_TASK_
The entries below contain a line with "[142,376,239,391] Intructions ->" and a line with "[852,316,941,335] Everytime ->". Retype exactly everything from the first down to the second, both included, and nothing else.

_EXERCISE MATERIAL_

• • •

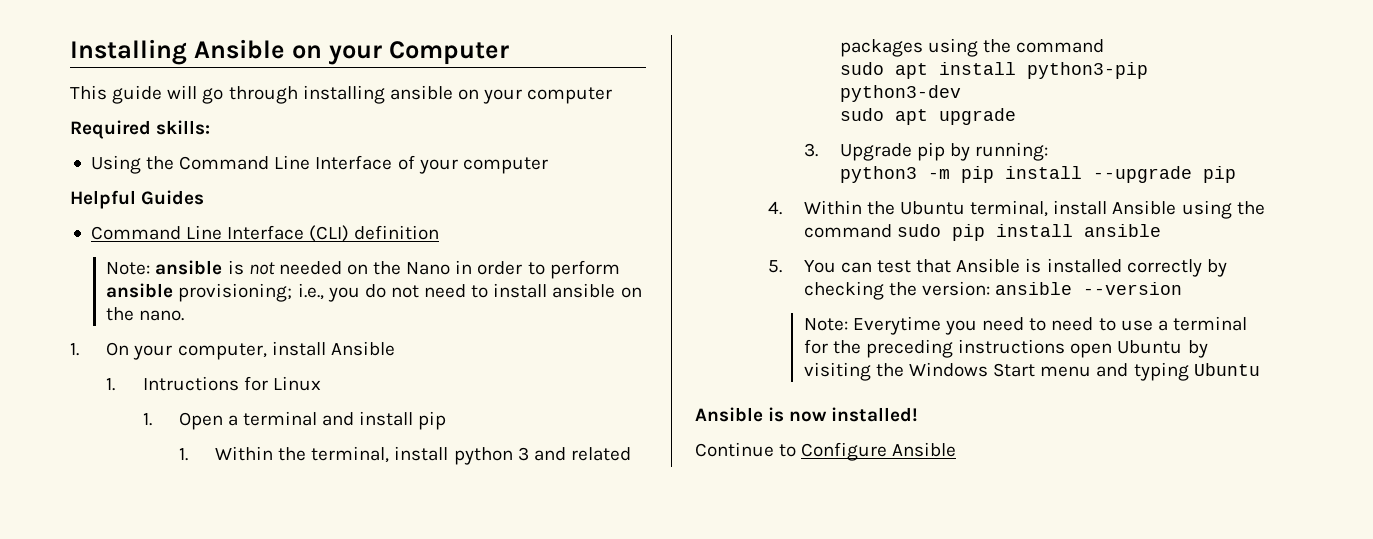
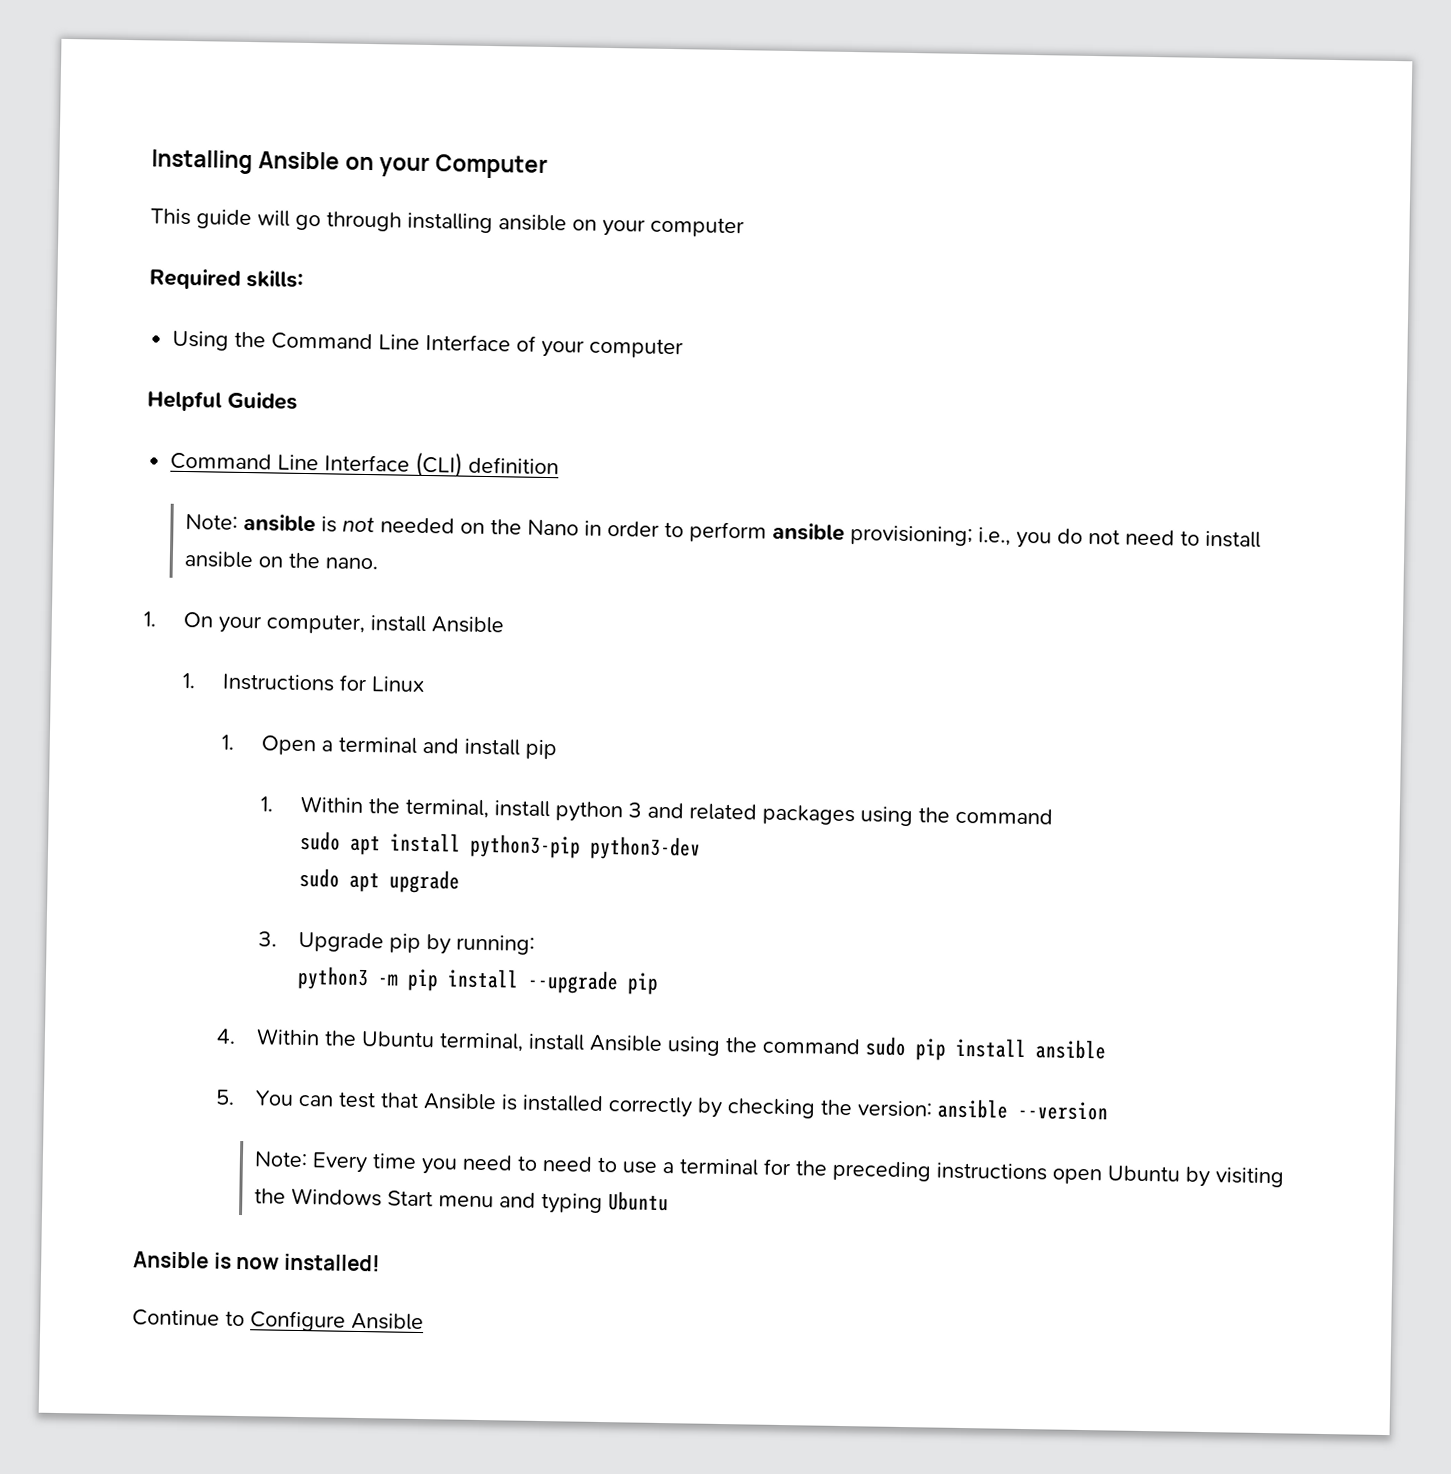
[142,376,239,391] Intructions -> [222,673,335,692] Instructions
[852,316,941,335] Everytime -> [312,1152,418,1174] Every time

• • •

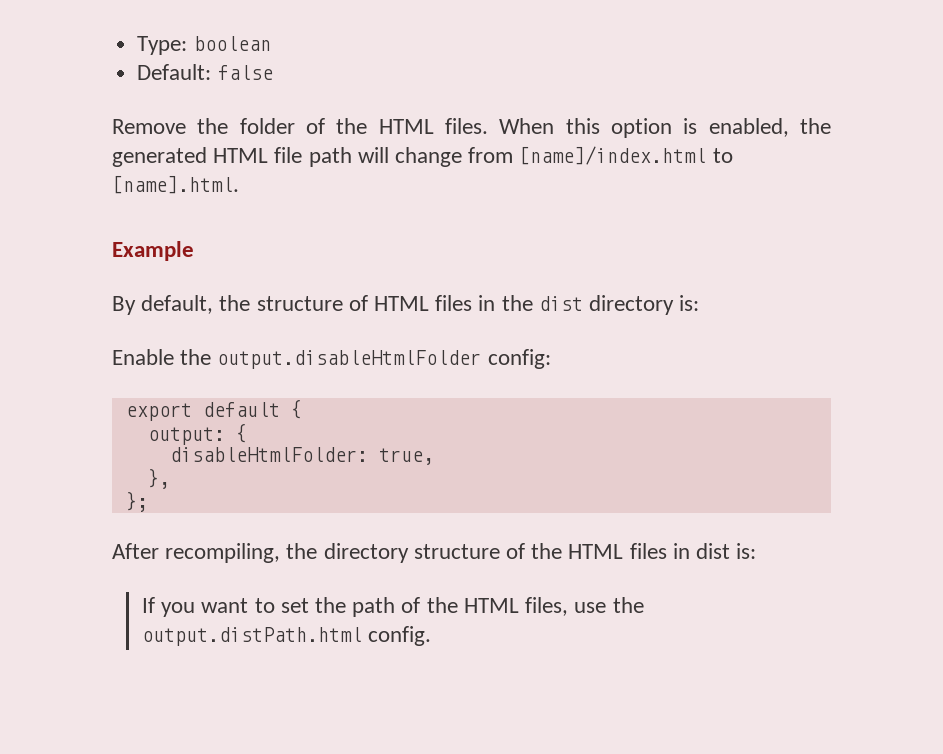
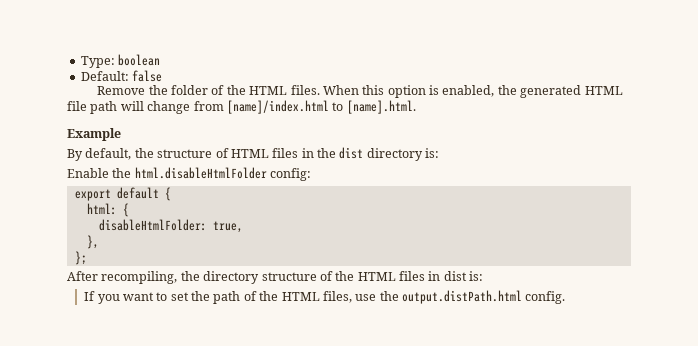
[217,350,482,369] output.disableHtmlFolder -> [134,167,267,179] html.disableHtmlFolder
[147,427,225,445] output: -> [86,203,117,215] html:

• • •

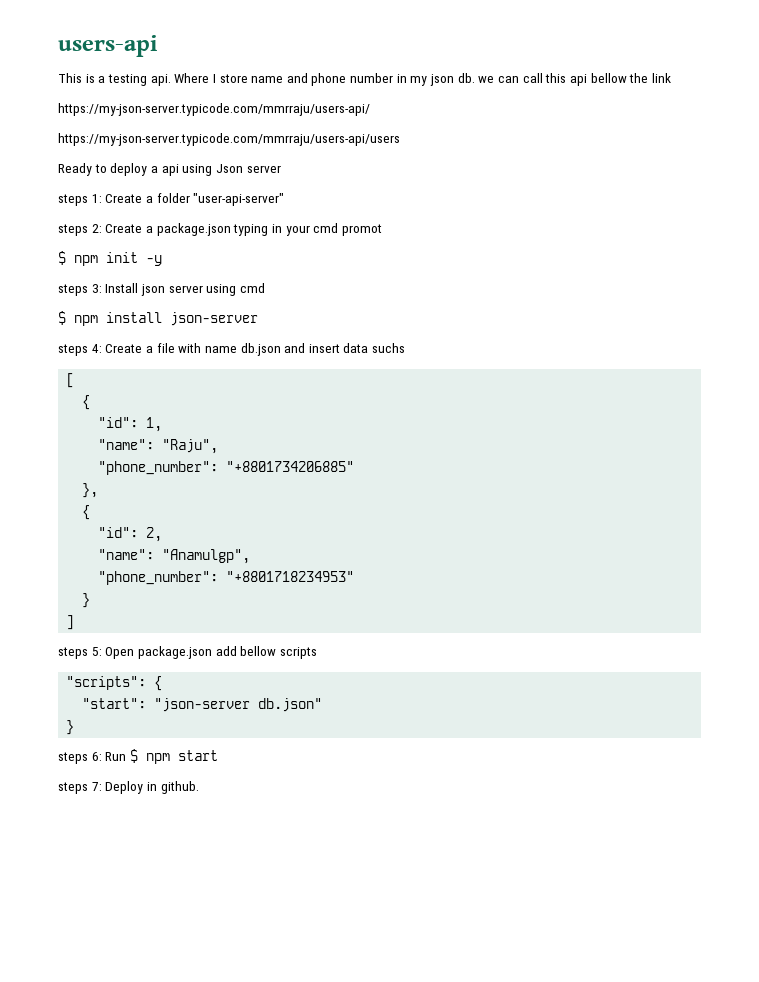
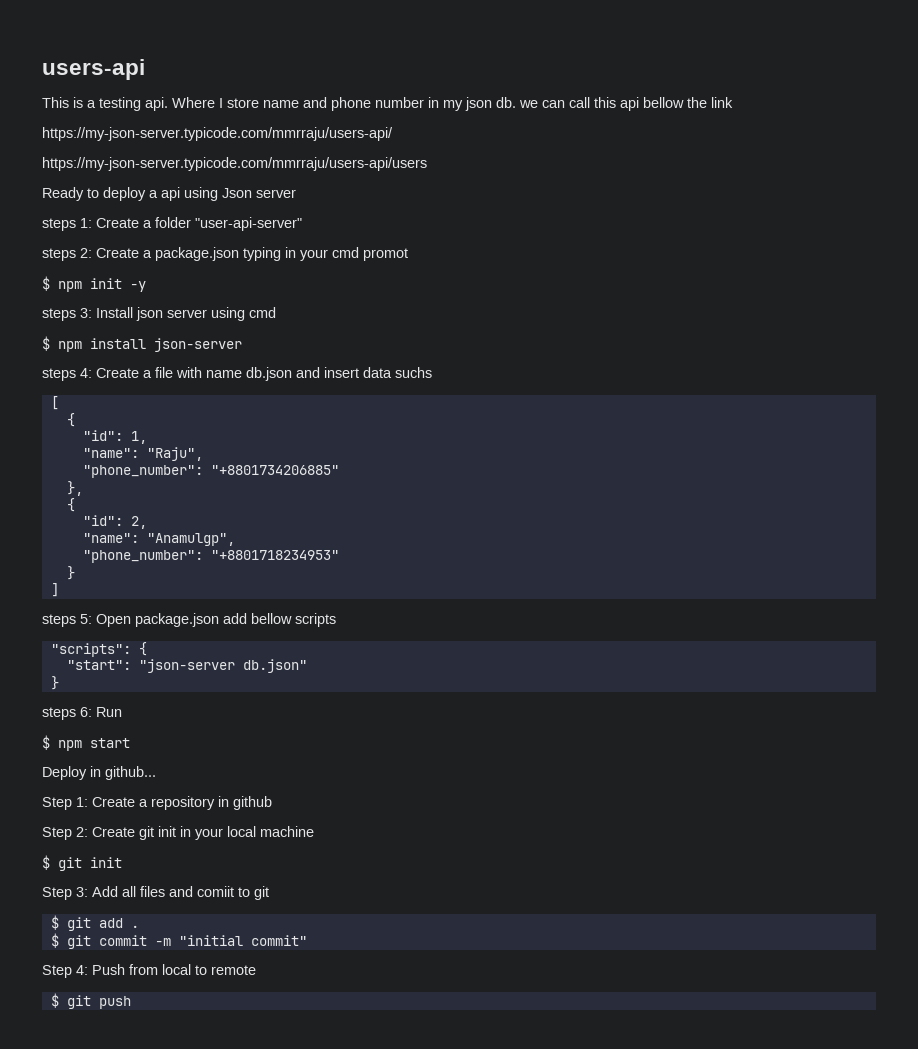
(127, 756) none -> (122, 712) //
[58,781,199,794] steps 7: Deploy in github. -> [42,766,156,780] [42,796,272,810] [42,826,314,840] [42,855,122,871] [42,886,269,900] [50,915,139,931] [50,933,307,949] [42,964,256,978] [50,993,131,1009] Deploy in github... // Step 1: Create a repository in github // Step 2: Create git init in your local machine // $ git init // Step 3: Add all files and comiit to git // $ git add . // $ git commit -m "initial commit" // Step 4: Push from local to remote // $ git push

• • •

_ANSWER TO THIS PROBLEM_
[142,376,239,391] Intructions -> [222,673,335,692] Instructions
[852,316,941,335] Everytime -> [312,1152,418,1174] Every time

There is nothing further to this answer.